One of the comments on the article: 
"Estos son los sicarios del futuro de nuestro estado."

"These are the future assassins of our state."
The sad truth of what Mexico has become. I've got Mexican blood in me. It makes me sad to see the beautiful land and it's people go to waste.

Has anyone every seen the movie Sin Nombre?


----------



## maggie fraser (May 30, 2008)

Can someone answer, does Mexico have much in the way of animal welfare issues ?

I'm quite confused by this whole thread here, I'm quite a few miles away and I am neither shocked nor surprised by the video. I think it may have something to do with ... well.... make up your own minds.

Gregory, you really ought to piss off you know, you know nothing and you are exposing those who are in the same boat!!!


----------



## Michael Swetz (Jul 27, 2009)

maggie fraser said:


> Just had a quick look at that vid. That's just your standard dog fighting scum shit isn't it?? Isn't it??


Yeah, but since it's in Mexico, I'm seeing some thinly veiled racism come out of the woodwork.

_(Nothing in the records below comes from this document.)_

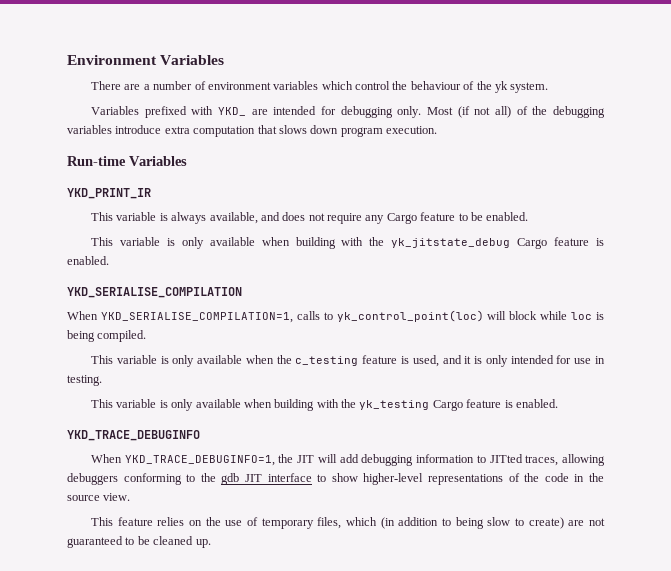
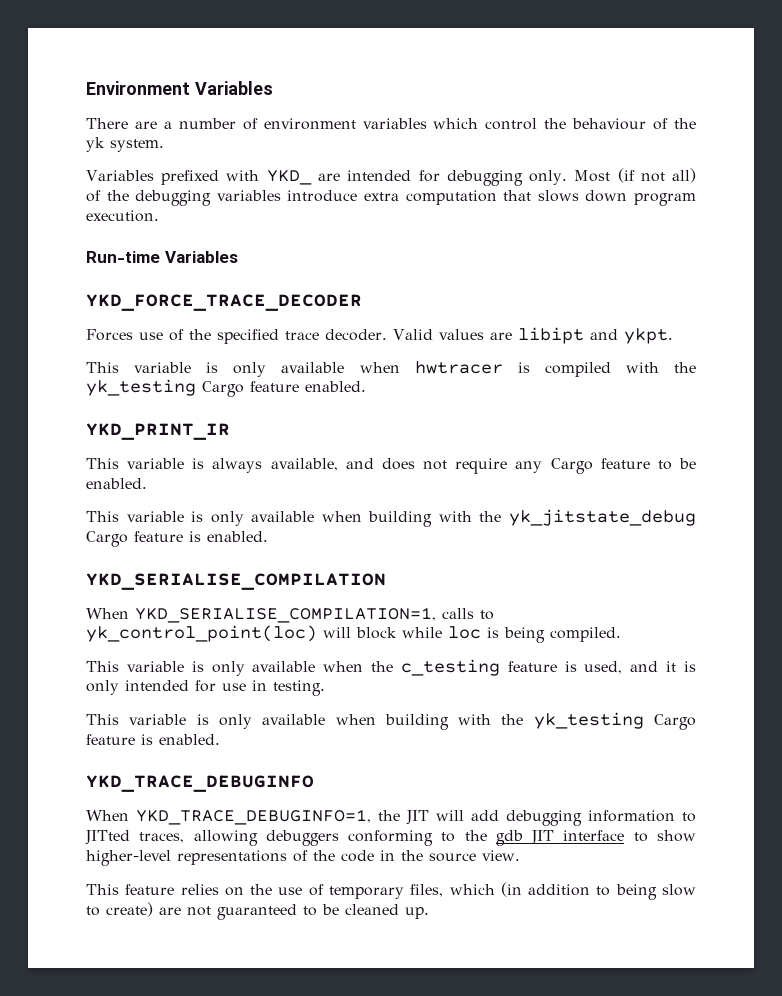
+ YKD_FORCE_TRACE_DECODER
+ Forces use of the specified trace decoder. Valid values are libipt and ykpt.
+ This variable is only available when hwtracer is compiled with the yk_testing Cargo feature enabled.

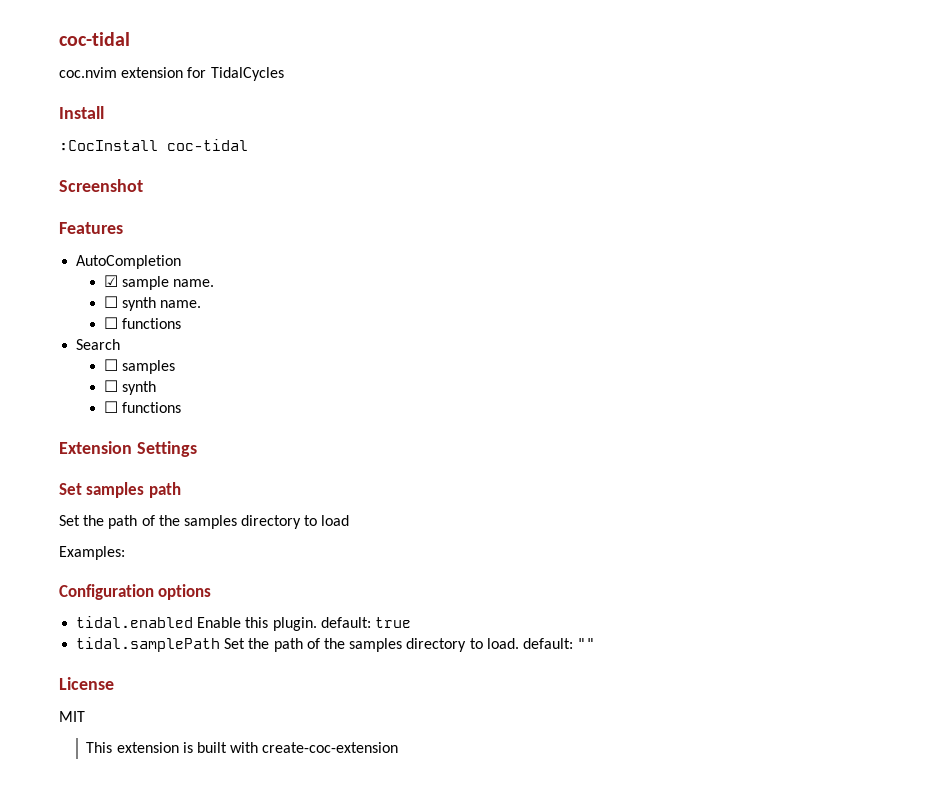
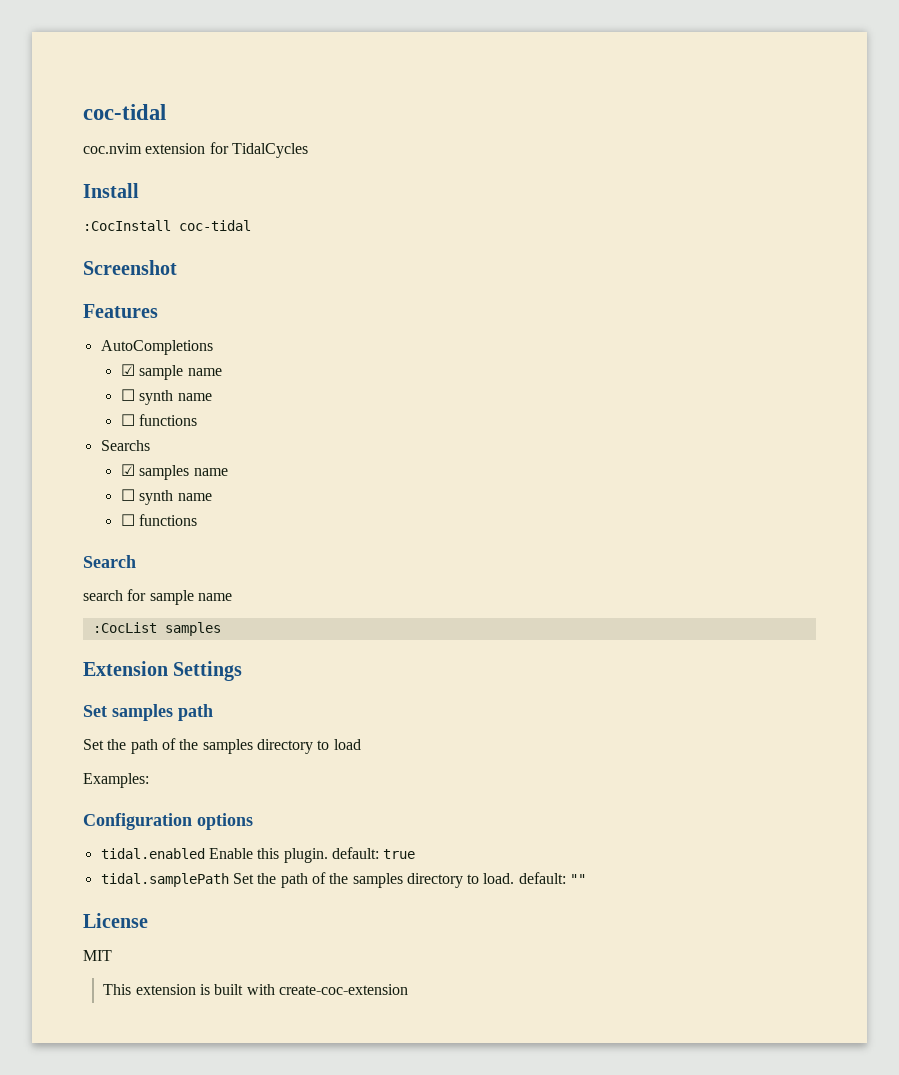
- AutoCompletion
+ AutoCompletions
- ☑ sample name.
- ☐ synth name.
+ ☑ sample name
+ ☐ synth name
+ ☐ functions
+ Searchs
+ ☑ samples name
+ ☐ synth name
  ☐ functions
  Search
- ☐ samples
- ☐ synth
- ☐ functions
+ search for sample name
+ :CocList samples

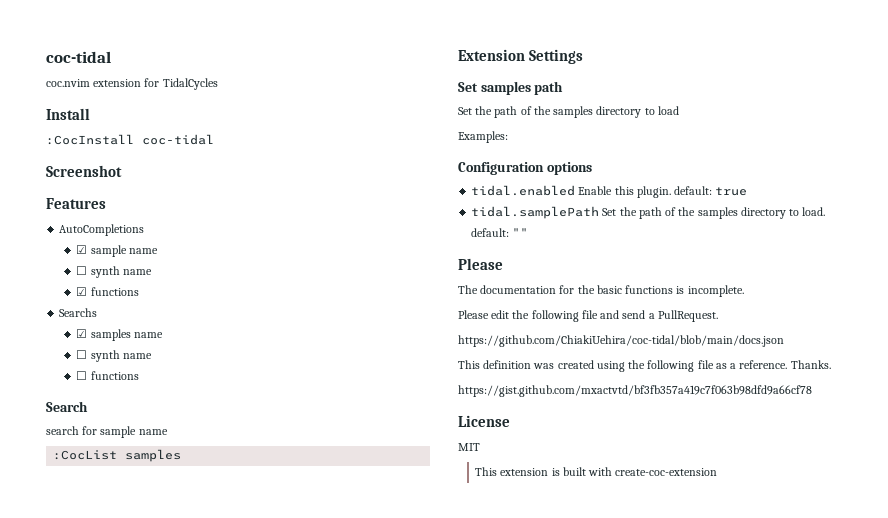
  ☑ sample name
  ☐ synth name
- ☐ functions
+ ☑ functions
  tidal.samplePath Set the path of the samples directory to load. default: ""
+ Please
+ The documentation for the basic functions is incomplete.
+ Please edit the following file and send a PullRequest.
+ https://github.com/ChiakiUehira/coc-tidal/blob/main/docs.json
+ This definition was created using the following file as a reference. Thanks.
+ https://gist.github.com/mxactvtd/bf3fb357a419c7f063b98dfd9a66cf78

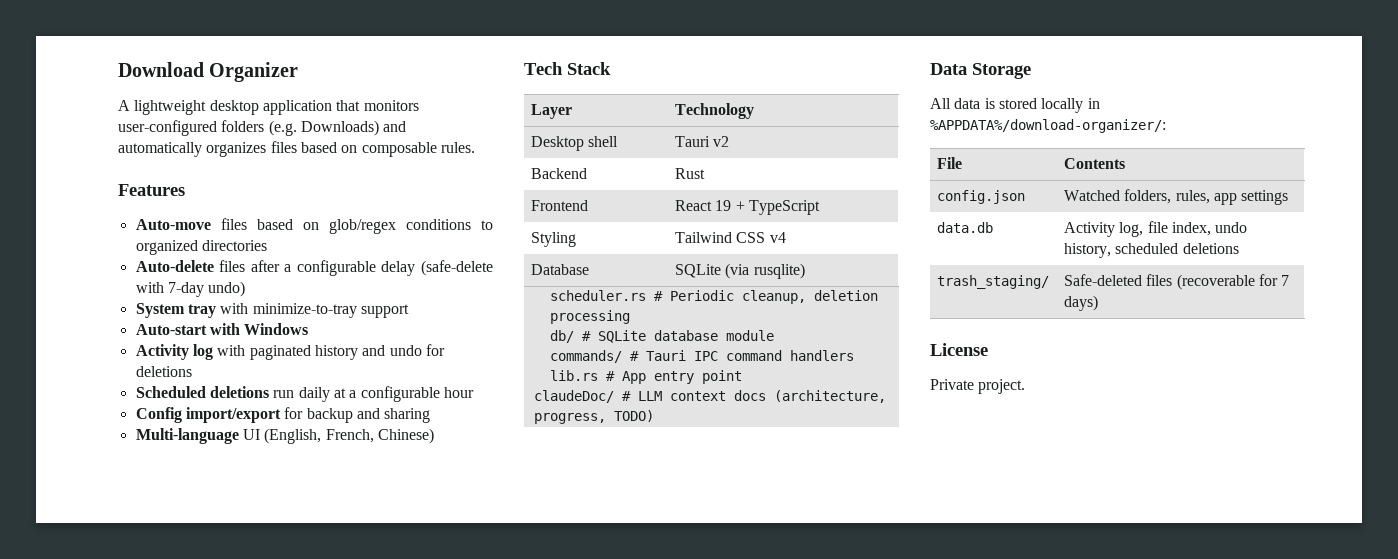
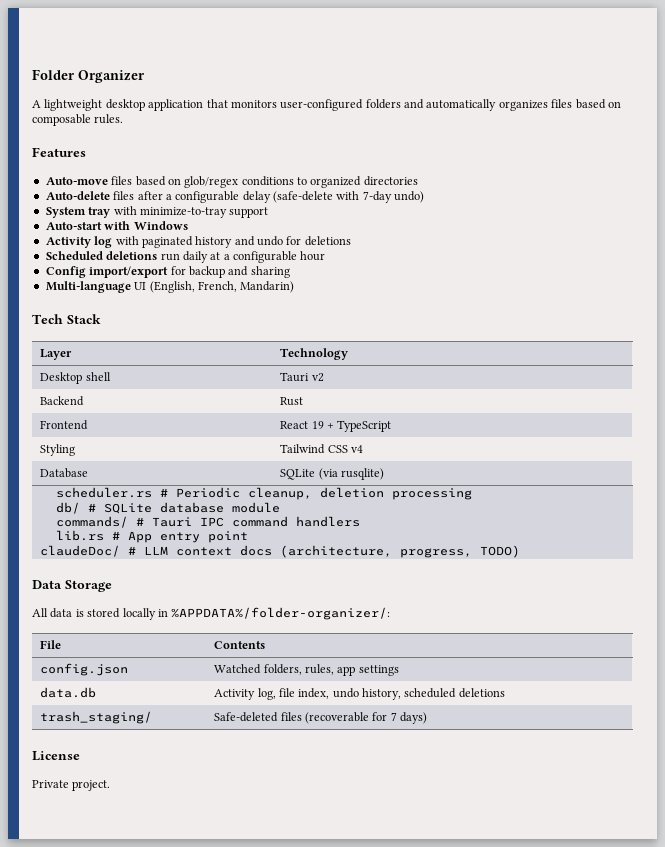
- Download Organizer
+ Folder Organizer
- A lightweight desktop application that monitors user-configured folders (e.g. Downloads) and automatically organizes files based on composable rules.
+ A lightweight desktop application that monitors user-configured folders and automatically organizes files based on composable rules.
- Multi-language UI (English, French, Chinese)
+ Multi-language UI (English, French, Mandarin)
- All data is stored locally in %APPDATA%/download-organizer/:
+ All data is stored locally in %APPDATA%/folder-organizer/:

How they're overrunning us by sheer numbers and these are the kind of people that come through the border. As if the good 'ol boy "dogmen" and gangbangers born and raised right here don't ever do shit like this. 

I guess no one here had any poor uneducated ancestors that came to a new country for a better life. I didn't realize there were so many Native Americans on the board here. What tribe are you all from?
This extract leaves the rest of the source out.